UWM Holdings Corp executive Adam A. Wolfe reported a new equity award. On February 5, 2026, he received 4,709 restricted stock units (RSUs) at a price of $0 per unit, which will vest on March 1, 2027 and convert into an equal number of Class A shares.
The filing also notes existing RSU awards scheduled to vest on March 1, 2026 and August 30, 2031 under the 2020 Omnibus Incentive Plan, and direct ownership of 17,211 shares of Class A common stock.
UWM Holdings Corp director and EVP, Chief People Officer Laura Lawson reported an equity award of 18,129 restricted stock units (RSUs) on February 5, 2026. The RSUs were granted at $0 and each unit converts into one share of Class A common stock.
These 18,129 RSUs are scheduled to vest on March 1, 2027 under the company’s 2020 Omnibus Incentive Plan. Lawson also directly holds previously granted RSUs covering 548,848, 10,675, and 175,439 shares, plus 51,879 shares of Class A common stock.
Holdings Corp executive Melinda Wilner, who serves as EVP and COO as well as a director, reported an equity compensation award on a Form 4. On February 5, 2026, she received 29,611 restricted stock units (RSUs) with a price of $0 per unit. These RSUs convert into Class A common stock on a one-for-one basis and are scheduled to vest on March 1, 2027 under the company’s 2020 Omnibus Incentive Plan.
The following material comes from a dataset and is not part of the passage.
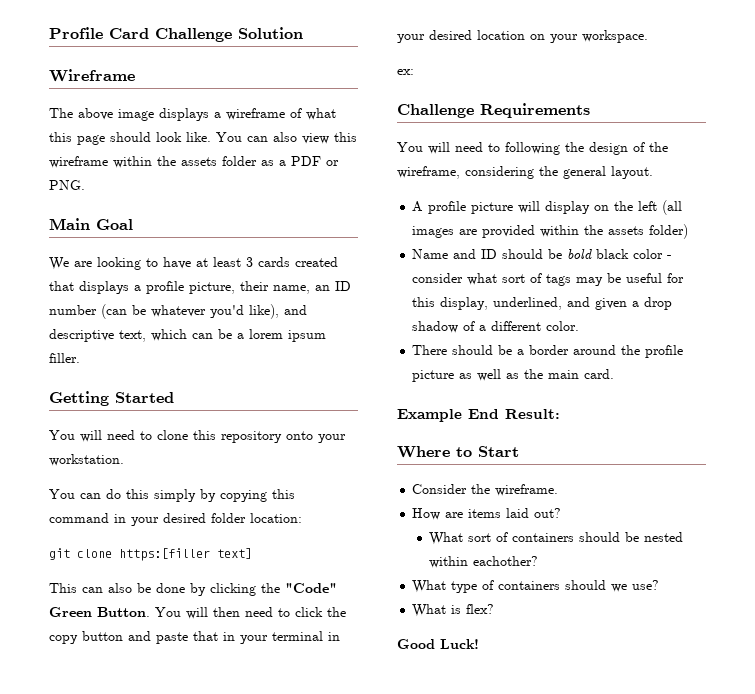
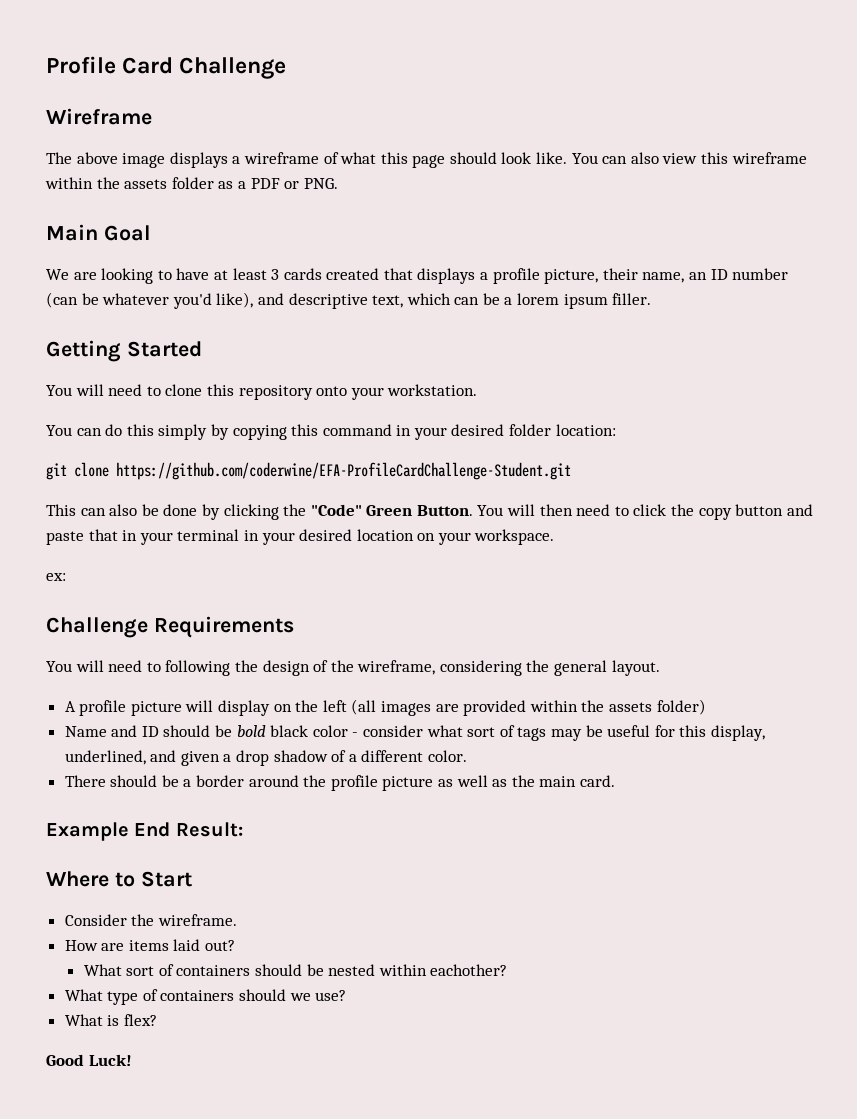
[238,27,303,39] Solution -> (287, 68) none
[119,548,252,561] https:[filler text] -> [116,462,571,480] https://github.com/coderwine/EFA-ProfileCardChallenge-Student.git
The filing also lists multiple previously granted RSU awards with future vesting dates and shows that she holds Class A common stock directly, while 1,000 Class A shares are held in a separate account of her spouse, in which she disclaims pecuniary interest.
UWM Holdings Corp director and executive Alex Elezaj reported an equity grant in a Form 4. On February 5, 2026, he received 27,194 restricted stock units (RSUs) at $0 per unit, which will vest on March 1, 2027 under the 2020 Omnibus Incentive Plan.
The RSUs convert into Class A Common Stock on a one-for-one basis, meaning each unit becomes one share upon settlement. Following the reported transactions, Elezaj holds 302,597 Class A shares directly, plus several RSU awards totaling more than two million units with various vesting dates through 2031.
FMR LLC filed an amended Schedule 13G reporting its beneficial ownership of Class A common stock of UWM Holdings Corp. The filing shows FMR LLC and Abigail P. Johnson beneficially owning 15,921,118.35 shares, representing 6.2% of the outstanding Class A common stock as of the event date.
The filing states these securities were acquired and are held in the ordinary course of business, and not for the purpose of changing or influencing control of the company. One or more other persons may receive dividends or sale proceeds from these shares, but no single such person holds more than five percent of the class.